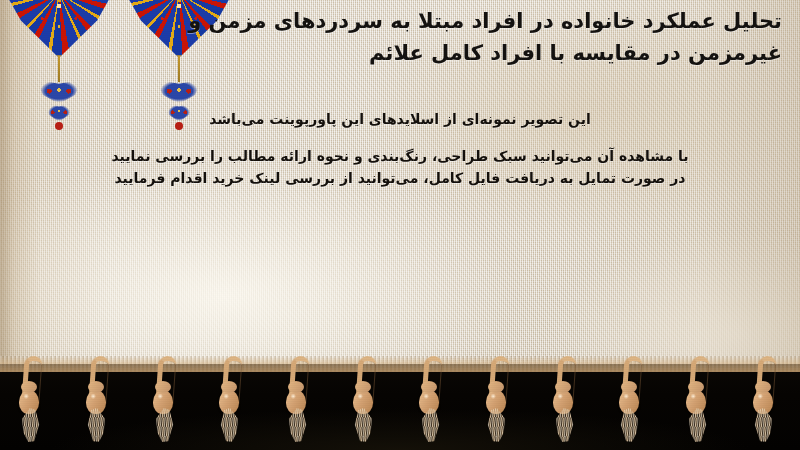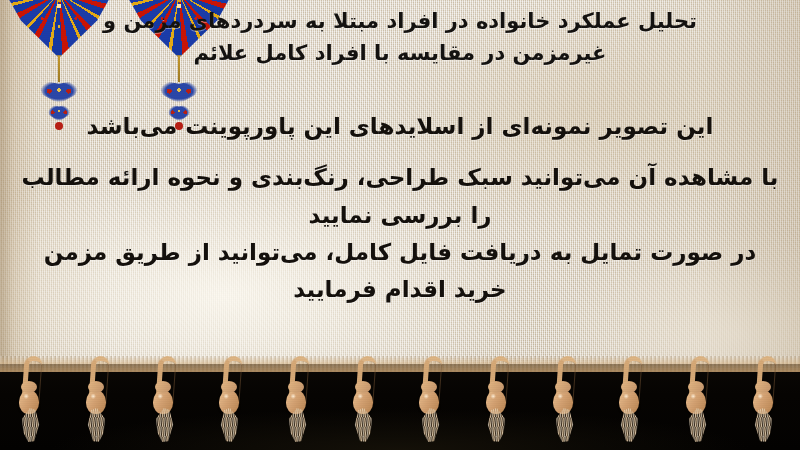"تحلیل عملکرد خانواده در افراد" .title { text-align: none -> right }
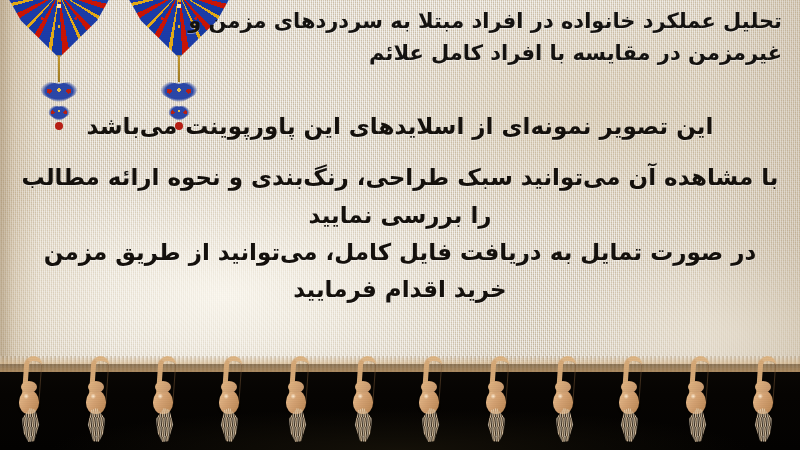"این تصویر نمونه‌ای از اسلایدهای" .body-text { font-size: 23px -> 14px }
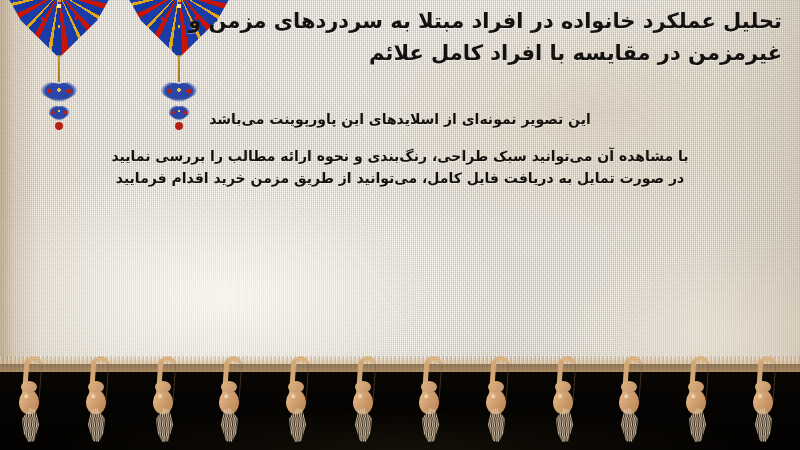"در صورت تمایل به دریافت" span.bl { text: طریق مزمن -> بررسی لینک }
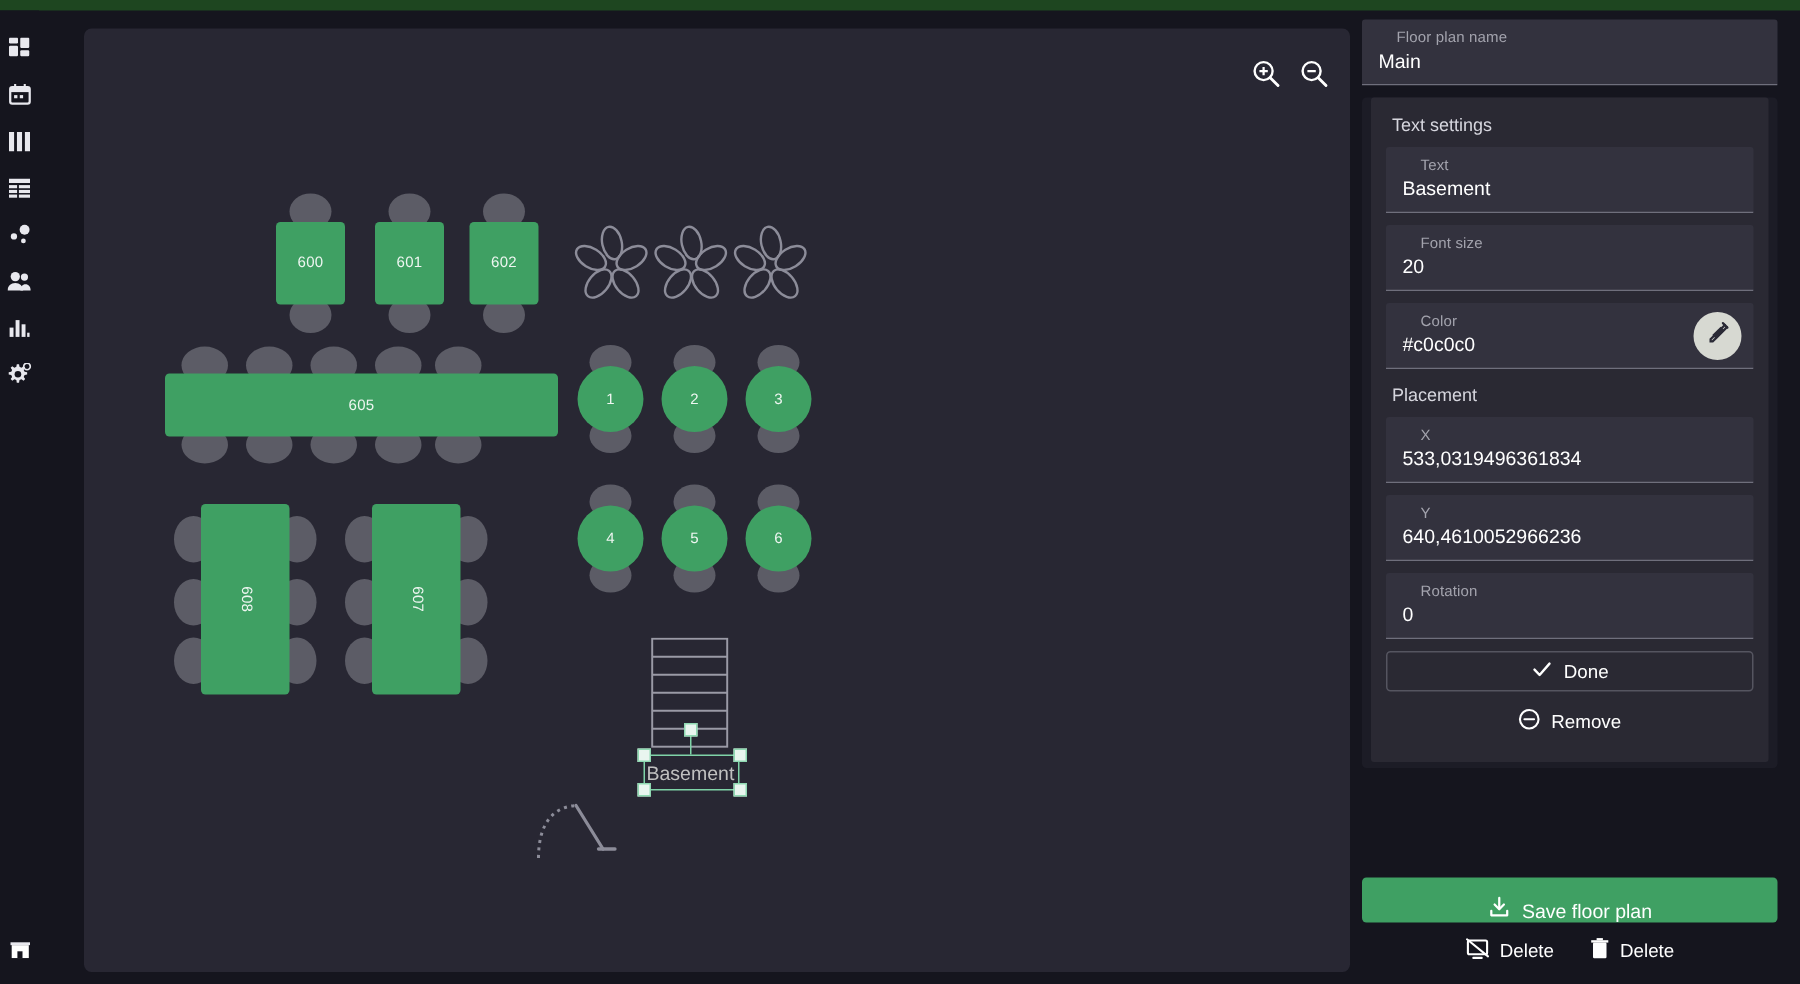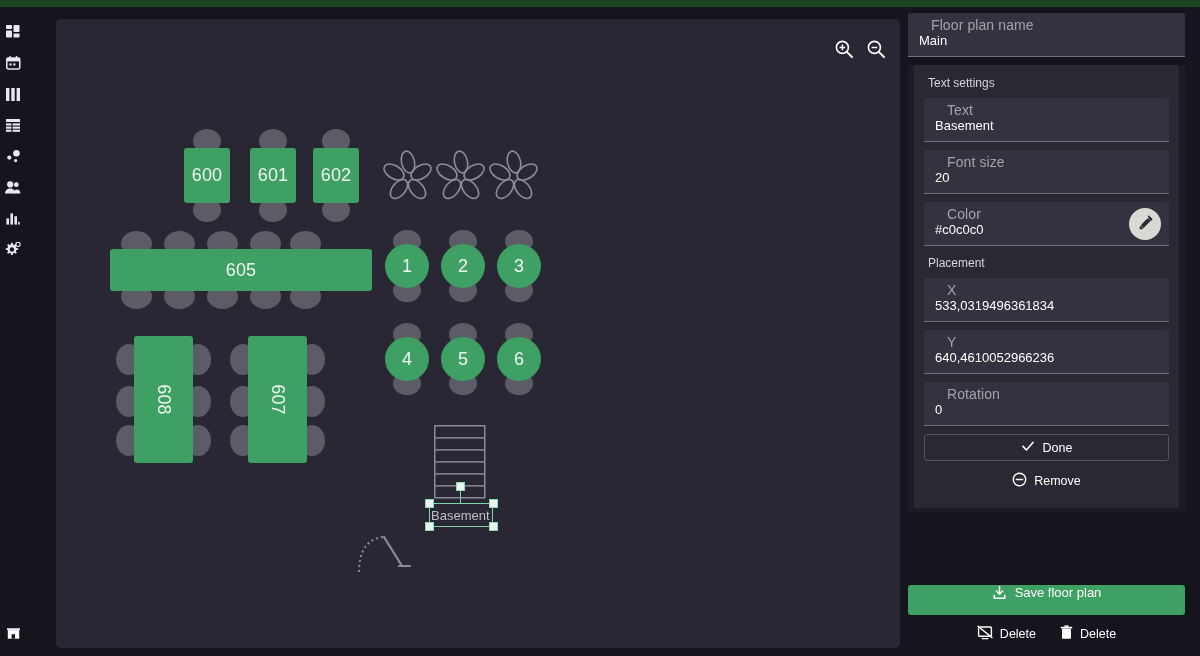"Floor plan name" .field .lbl { font-size: 14px -> 10px }
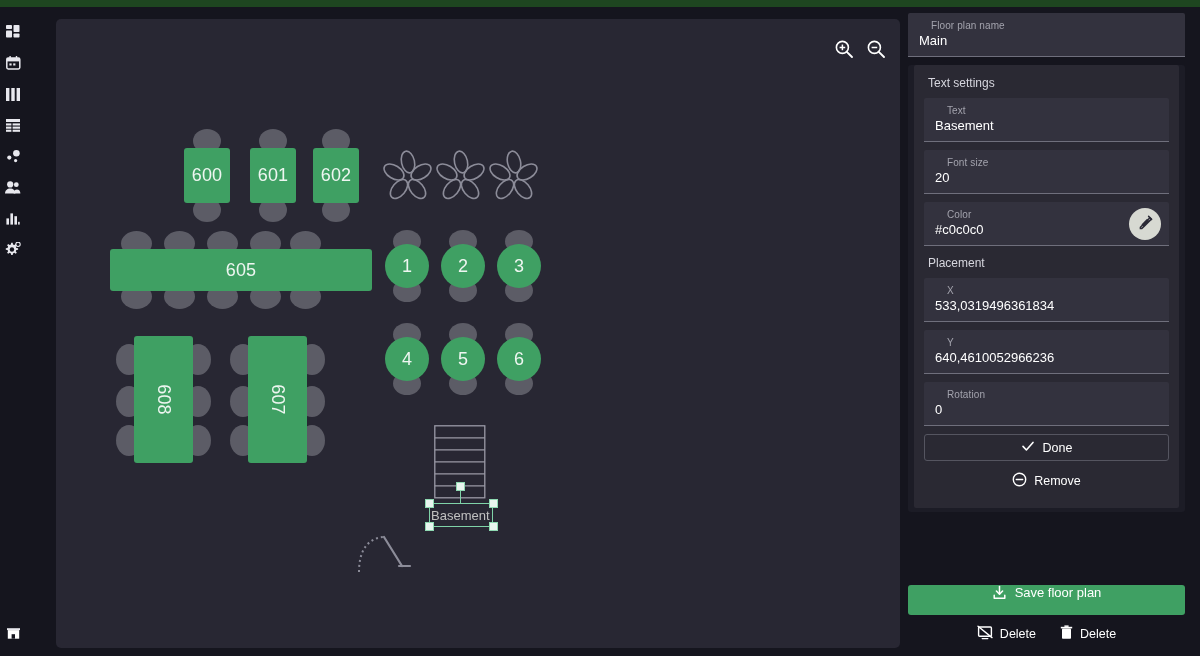"600" .table { font-size: 18px -> 10px }
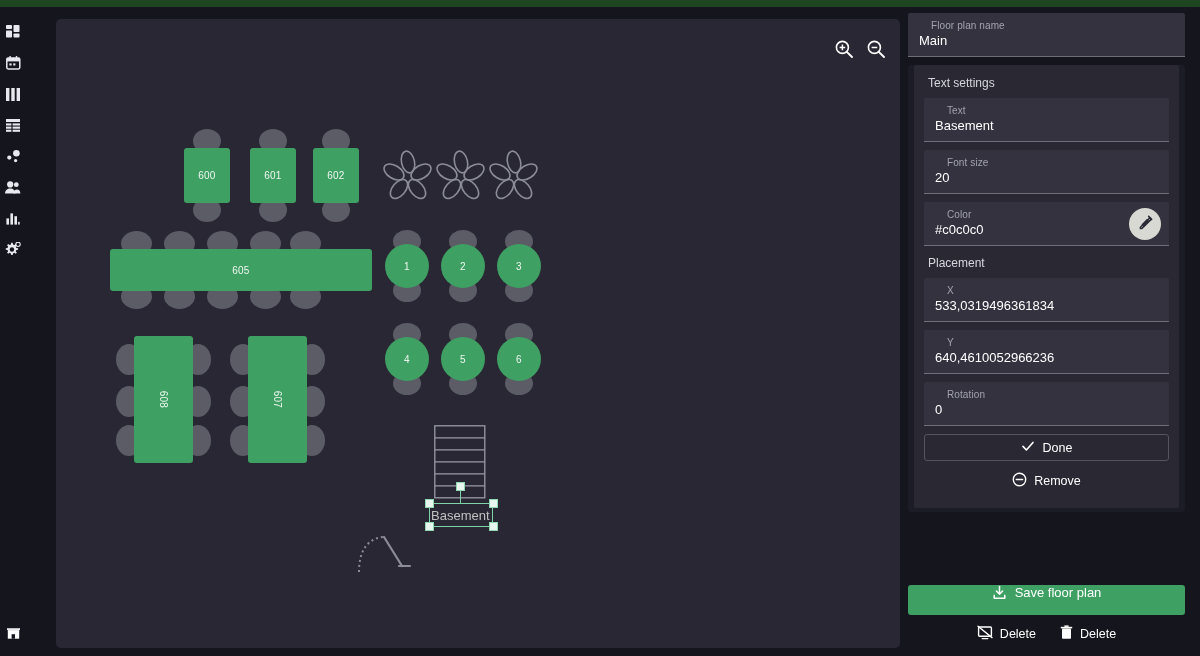"Save floor plan" .save-btn { align-items: flex-start -> flex-end }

REQUIRED WORK
Please give an exact copy of the lines from the line containing "صورت تمایل به" through the end of the records above, pictures excluded.

WRITTEN ANSWER
"در صورت تمایل به دریافت" span.bl { text: طریق مزمن -> بررسی لینک }
"Floor plan name" .field .lbl { font-size: 14px -> 10px }
"600" .table { font-size: 18px -> 10px }
"Save floor plan" .save-btn { align-items: flex-start -> flex-end }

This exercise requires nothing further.